Contribution to SNR Fee Pool
The SNR tokens acquired through the buyback process are contributed to the
SNR fee pool. This pool plays a pivotal role in the ecosystem, as it is
utilized for various operational purposes, including network transaction
fees, rewards for validators, and other ecosystem incentives. This
continuous replenishment of the fee pool ensures the smooth operation and
sustainability of the network’s economic activities.

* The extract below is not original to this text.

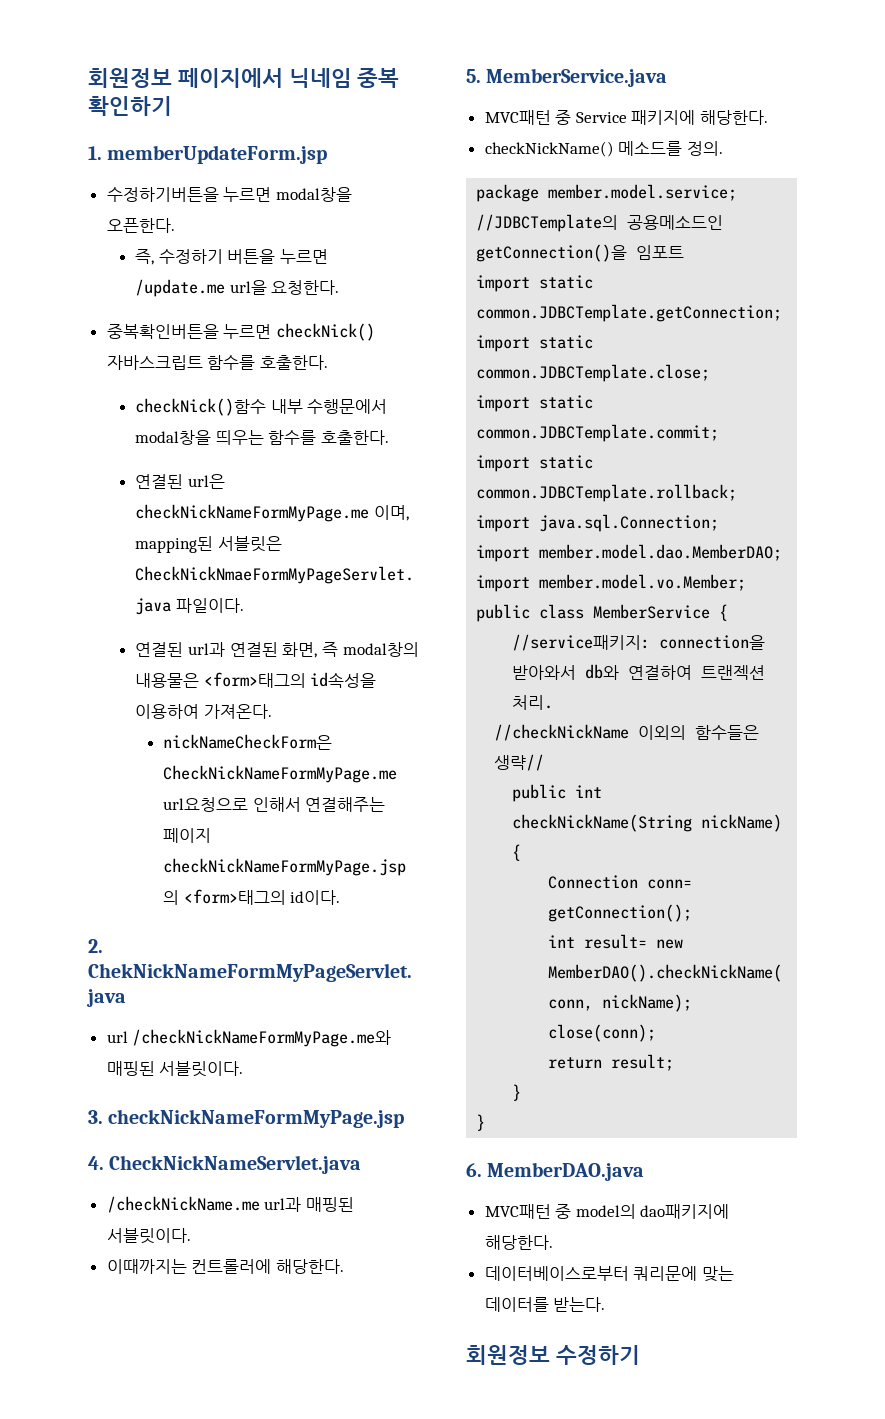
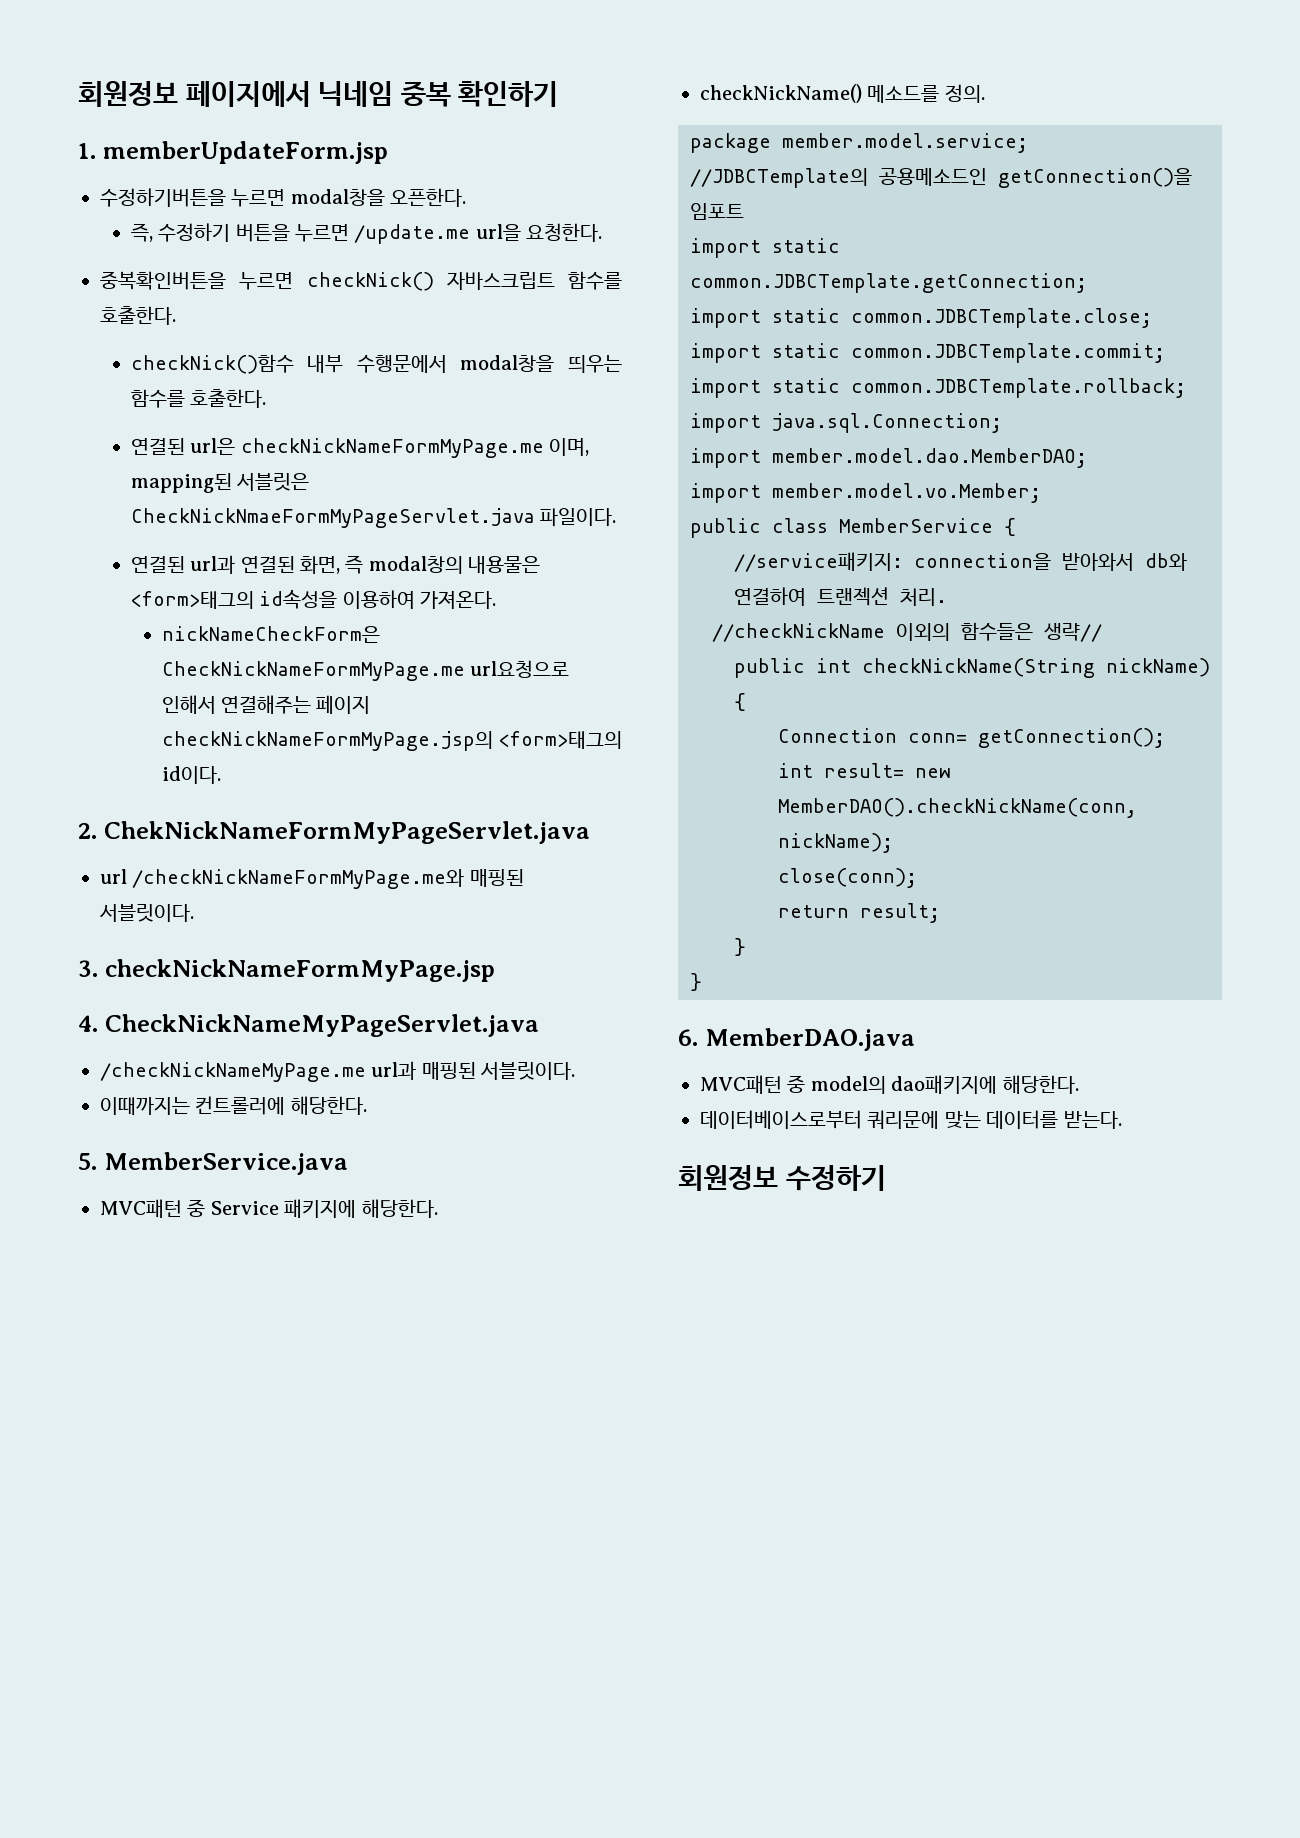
[109,1155,362,1174] [106,1196,260,1213] CheckNickNameServlet.java // /checkNickName.me -> [104,1014,539,1037] [100,1062,366,1082] CheckNickNameMyPageServlet.java // /checkNickNameMyPage.me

Allocation to the Treasury
Half of the unvested tokens, representing 50% of the total, are allocated to
the Sonr treasury. This treasury acts as a strategic reserve, supporting the
long-term objectives of the Sonr ecosystem. Funds from the treasury can be
utilized for various purposes, including development initiatives, marketing
efforts, community growth, and other activities that align with Sonr’s
strategic goals and contribute to the overall growth and success of the
platform.
Scaling Inflation Rewards
To ensure the equitable distribution of incentives and maintain a balanced
economic model, Sonr has implemented a system where inflation rewards scale
relative to the authentic growth of its user base. This approach means that
as the number of genuine users on the platform increases, so do the
inflation rewards. This scaling mechanism aligns the incentives with actual
platform usage, fostering an environment where growth in the user base
directly contributes to the overall health and stability of the token
economy.
Validator Incentives
Validators play a pivotal role in the network, responsible for processing authentication requests and maintaining the blockchain’s integrity. They are incentivized through a task claiming process based on a first-come-first-serve mechanism and are remunerated via transaction fees and token rewards. This incentive structure ensures the high performance and reliability of services within the network.Task Claiming
Validators select tasks from the Order Stack on a first-come-first-serve
basis, ensuring a fair and efficient distribution of work.
Delivery and Payment
If a validator successfully delivers a service request, they proceed to the
payment process. The payment is provided with a vesting schedule, aligning
the validators’ incentives with the long-term health of the network.
Slashing Conditions
In instances where a validator fails to deliver on a service request, a
slashing condition is triggered. This condition serves as a deterrent
against poor performance and ensures the reliability of services within the
network.
Consequences of Failure
Failure to deliver a service results in the slashing and burning of the
validator’s staked SNR tokens. This punitive measure reinforces the
commitment of validators to fulfill their tasks diligently and efficiently.